══ Material provided
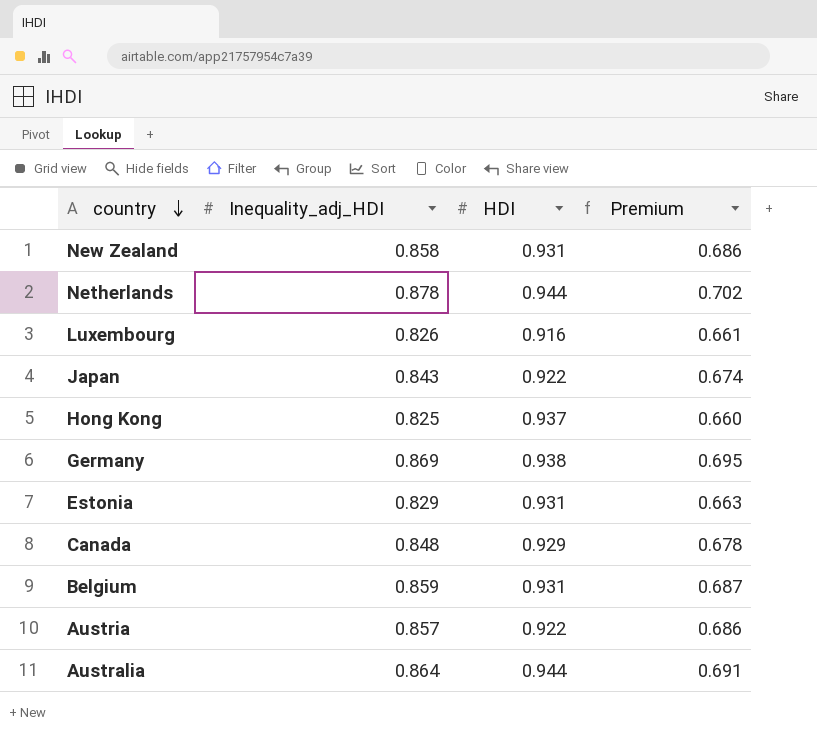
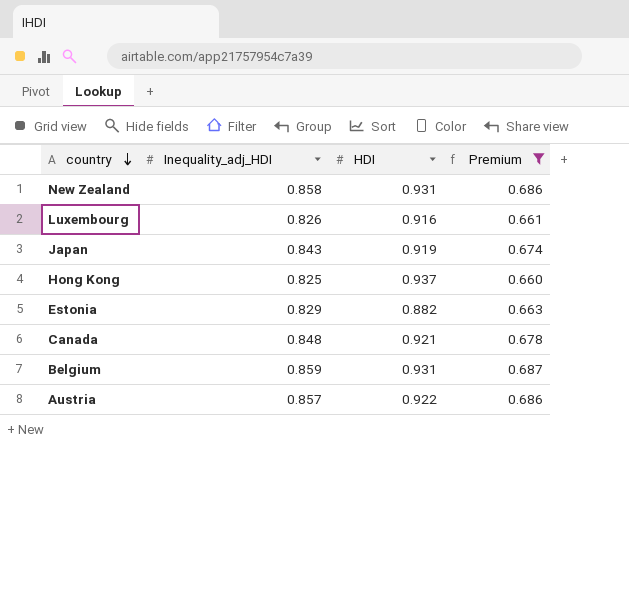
filter: none -> Premium <= 0.687
Japan | HDI: 0.922 -> 0.919
Estonia | HDI: 0.931 -> 0.882
Canada | HDI: 0.929 -> 0.921

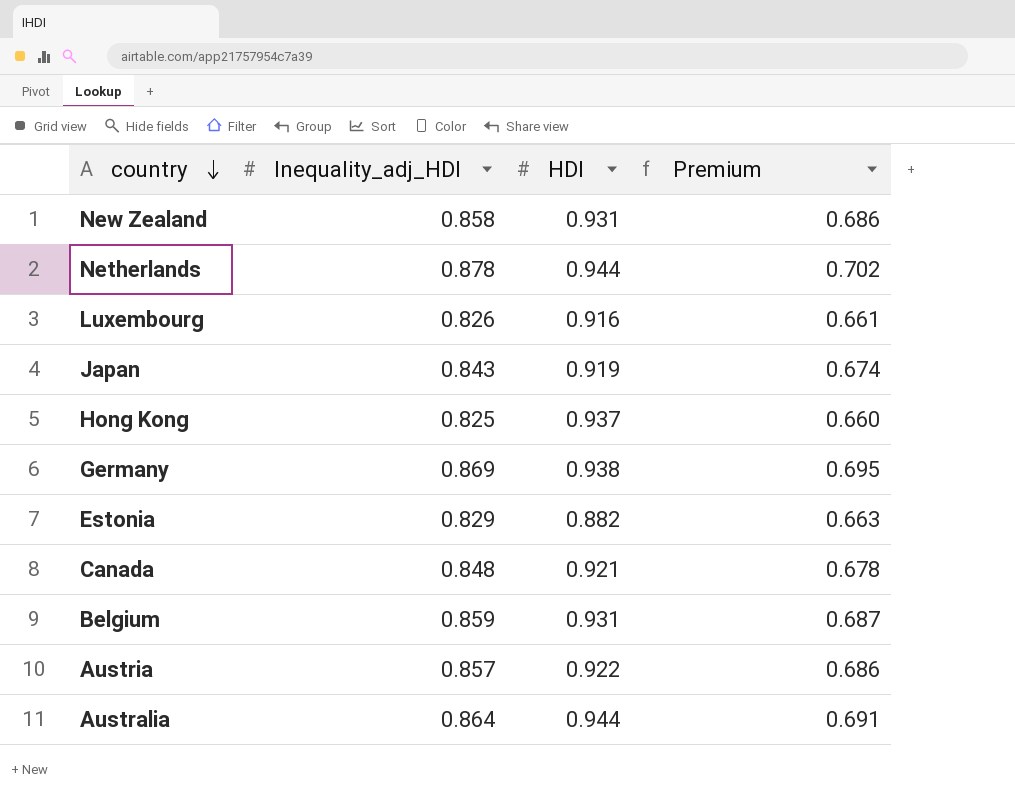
filter: Premium <= 0.687 -> none

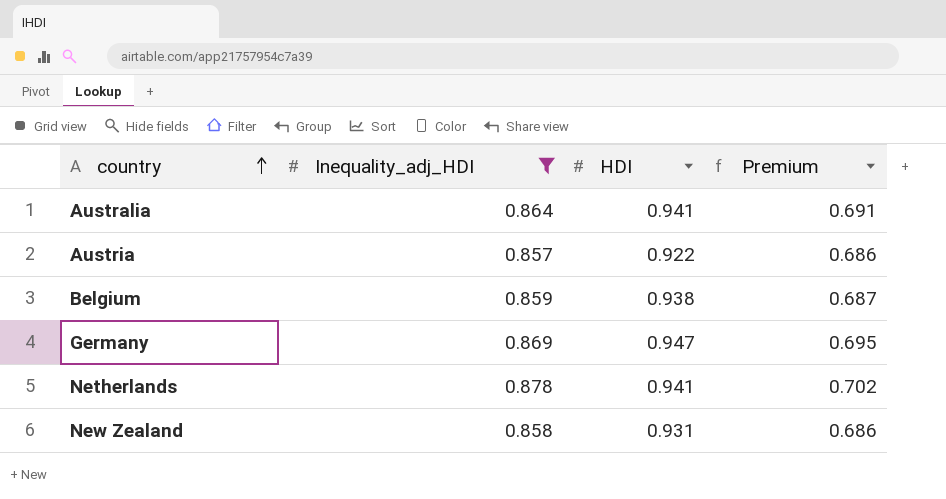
filter: none -> Inequality_adj_HDI >= 0.857
row order: country descending -> country ascending
Australia | HDI: 0.944 -> 0.941
Belgium | HDI: 0.931 -> 0.938
Germany | HDI: 0.938 -> 0.947
Netherlands | HDI: 0.944 -> 0.941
════
# Goal of the exercise:
Each line above that has the word "filter" should be copied.

# Answer to this task:
filter: none -> Premium <= 0.687
filter: Premium <= 0.687 -> none
filter: none -> Inequality_adj_HDI >= 0.857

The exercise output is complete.